What is more, when the page is being created, I can't even see the mysqld deamon as a top process.
|
jema
|
| Quote: |
SELECT t.*, u.username, u.user_id, u2.username as user2, u2.user_id as id2, p.post_username, p2.post_username AS post_username2, p2.post_time, f.forum_name
FROM " . TOPICS_TABLE . " t, " . USERS_TABLE . " u, " . POSTS_TABLE . " p, " . POSTS_TABLE . " p2, " . USERS_TABLE . " u2, " . FORUMS_TABLE . " f
WHERE t.topic_poster = u.user_id
$forum_sql
AND p.post_id = t.topic_first_post_id
AND p2.post_id = t.topic_last_post_id
AND t.forum_id = f.forum_id
AND u2.user_id = p2.poster_id
AND t.topic_type <> " . POST_ANNOUNCE . "
$noreply_sql
$startdate_sql
$sticky_sql
$locked_sql
$moved_sql
$reg_sql
ORDER BY t.topic_type DESC, t.topic_last_post_id DESC
LIMIT $limit
|
takes a good number of seconds and is the code we use on the main board to show the latest posts. I have zero doubt something similar is in "latest posts". This is the culprit all right.
|
bagpuss
|
do you know what version of mysql you are using
I think order bys tend slow querys so if there is another way to do it it would be good
|
jema
|
| bagpuss wrote: | do you know what version of mysql you are using
I think order bys tend slow querys so if there is another way to do it it would be good |
It is a 3.x. I think you have hit the nail almost on the head, those sorts of queries are speeded up in the server config by the:
key-buffer-size
variable, I need a decent size, but the mysql service fails to start if I set it above 12mb. I fancy it would want more like 128mb.

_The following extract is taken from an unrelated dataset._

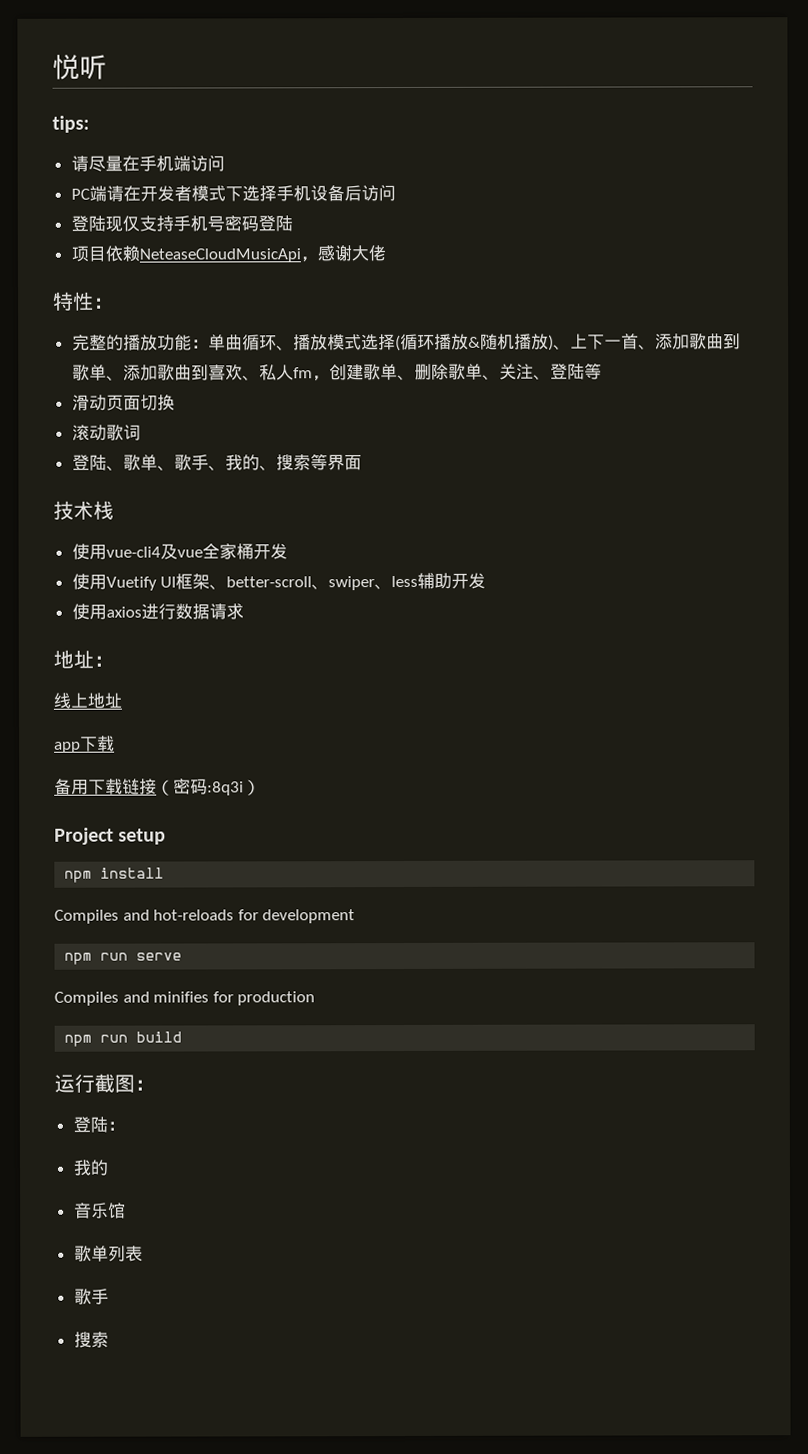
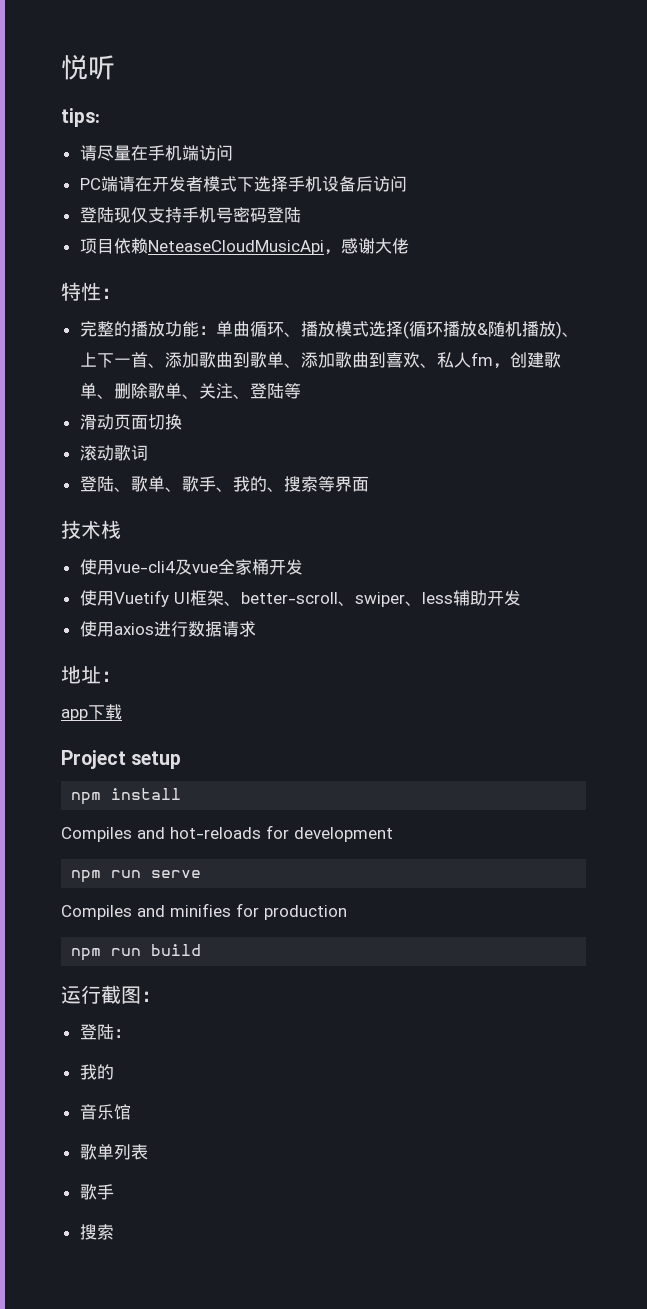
- 线上地址
- 备用下载链接（密码:8q3i）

I think my support friends at fastservers tried this, and gave up when it failed to restart.
I am giving up for the night now, but I think cracking this will crack the issues.
|
bagpuss
|
if you are maintaining the server would you beable to upgrade the mysql instance to get some of the general speed ups and niftier featuresof 4.1?
it should be possible to increase it to 128MB though
at work our key-buffer-size is 1GB but our machines do tend to have at least 8GB of memory which tends to help
|
jema
|
| bagpuss wrote: | if you are maintaining the server would you beable to upgrade the mysql instance to get some of the general speed ups and niftier featuresof 4.1?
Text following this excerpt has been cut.